CD46 Represents a Target for Adenoviral Gene Therapy of Malignant Glioma

Abstract

Malignant gliomas remain refractory to adenovirus serotype 5 (Ad5) gene therapy because of the lack of the primary adenoviral receptor, the coxsackie–adenovirus receptor (CAR), on tumor cells. To bypass the dependence on CAR, we investigated the expression of adenovirus serotype 3 (Ad3) receptor, or CD46, on glioma cells. First, we analyzed the expression of CD46 by RT-PCR on primary and passaged glioma cells. We then performed immunofluorescence studies to examine protein expression of CAR and CD46 on the same tumor lines. Finally, we constructed a replication-defective Ad vector that binds to CD46 and contains a luciferase transgenic cassette in place of the deleted E1 region: Ad5/3 (containing tail/shaft domain of Ad5 and knob domain of Ad3).
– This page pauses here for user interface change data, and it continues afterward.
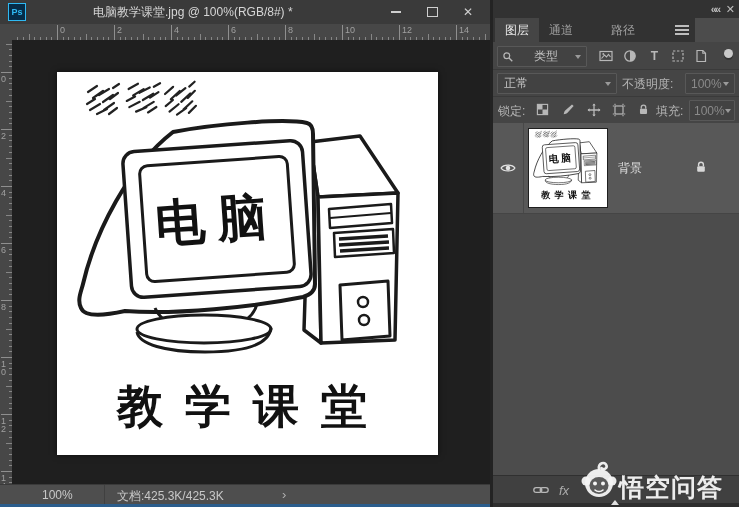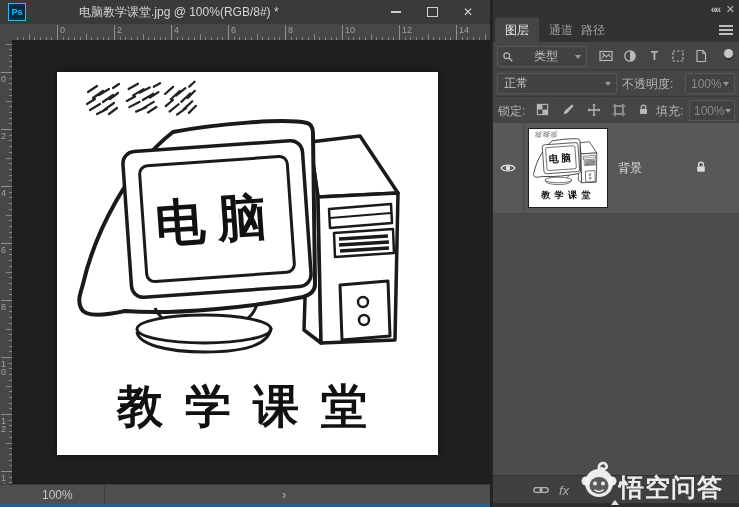"电脑教学课堂.jpg @ 100%(RGB/8#) *" .doc-title { margin-left: 7px -> 21px }
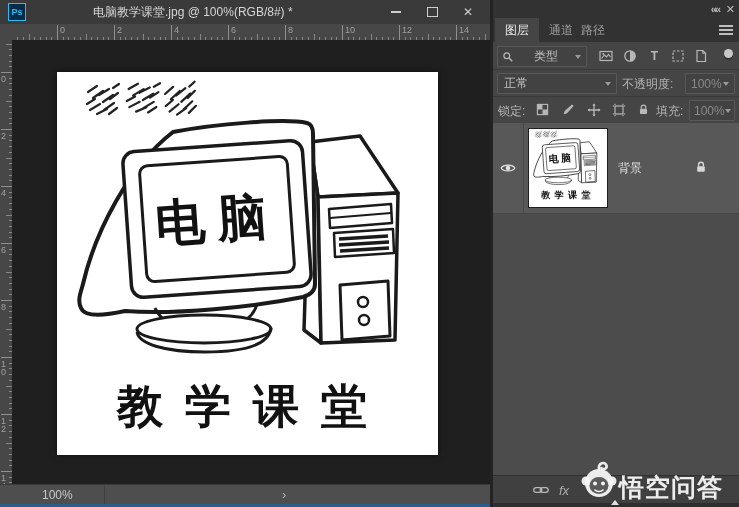"图层" .tabrow { width: 246px -> 202px }
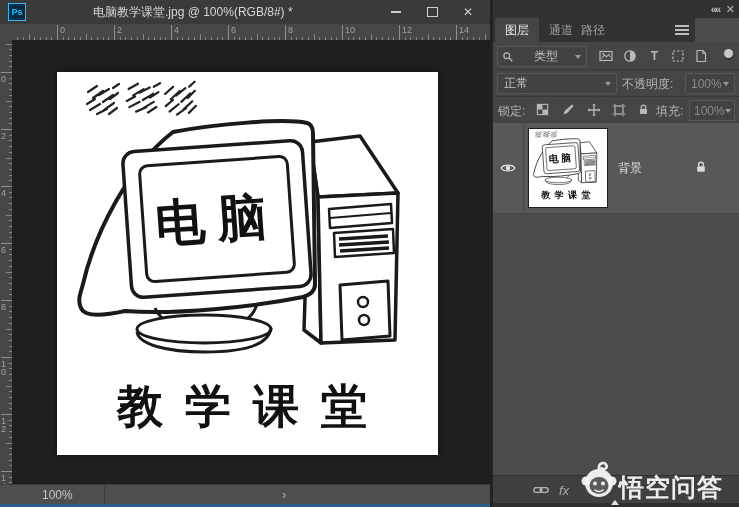"路径" div.tab { left: 78px -> 108px }
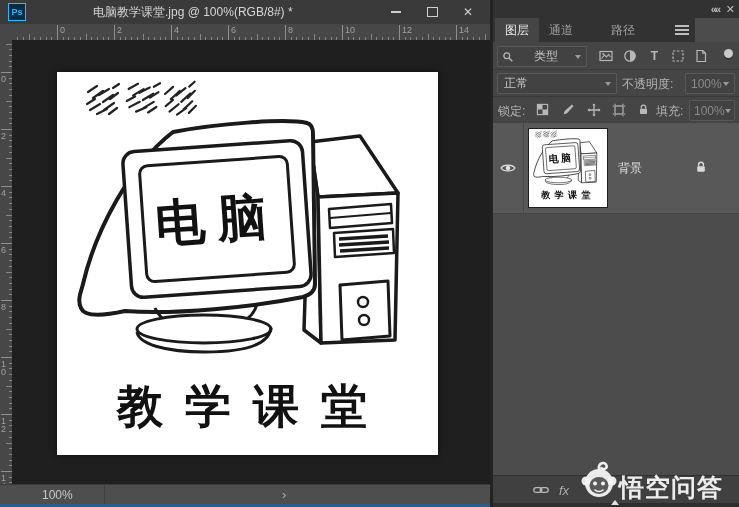"文档:425.3K/425.3K" span.status-doc { html: none -> <span>文档:425.3K/425.3K</span> }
These vectors were analyzed in vitro and in vivo against malignant glioma and compared with wild-type Ad5 or control vector Ad3/5 (containing tail of Ad5, shaft of Ad3, and knob of Ad5). The chimeric vector Ad5/3 showed a significant increase in the transduction efficiency of glioma tumor cells. At the same time, blocking the CD46 receptor caused a 65% inhibition of adenoviral infection when using Ad5/3. Taken together, these results indicate that CD46 is overexpressed by malignant glioma. Retargeting to the Ad3 receptor enhances gene transfer and offers a novel target for gene therapy of malignant brain tumors.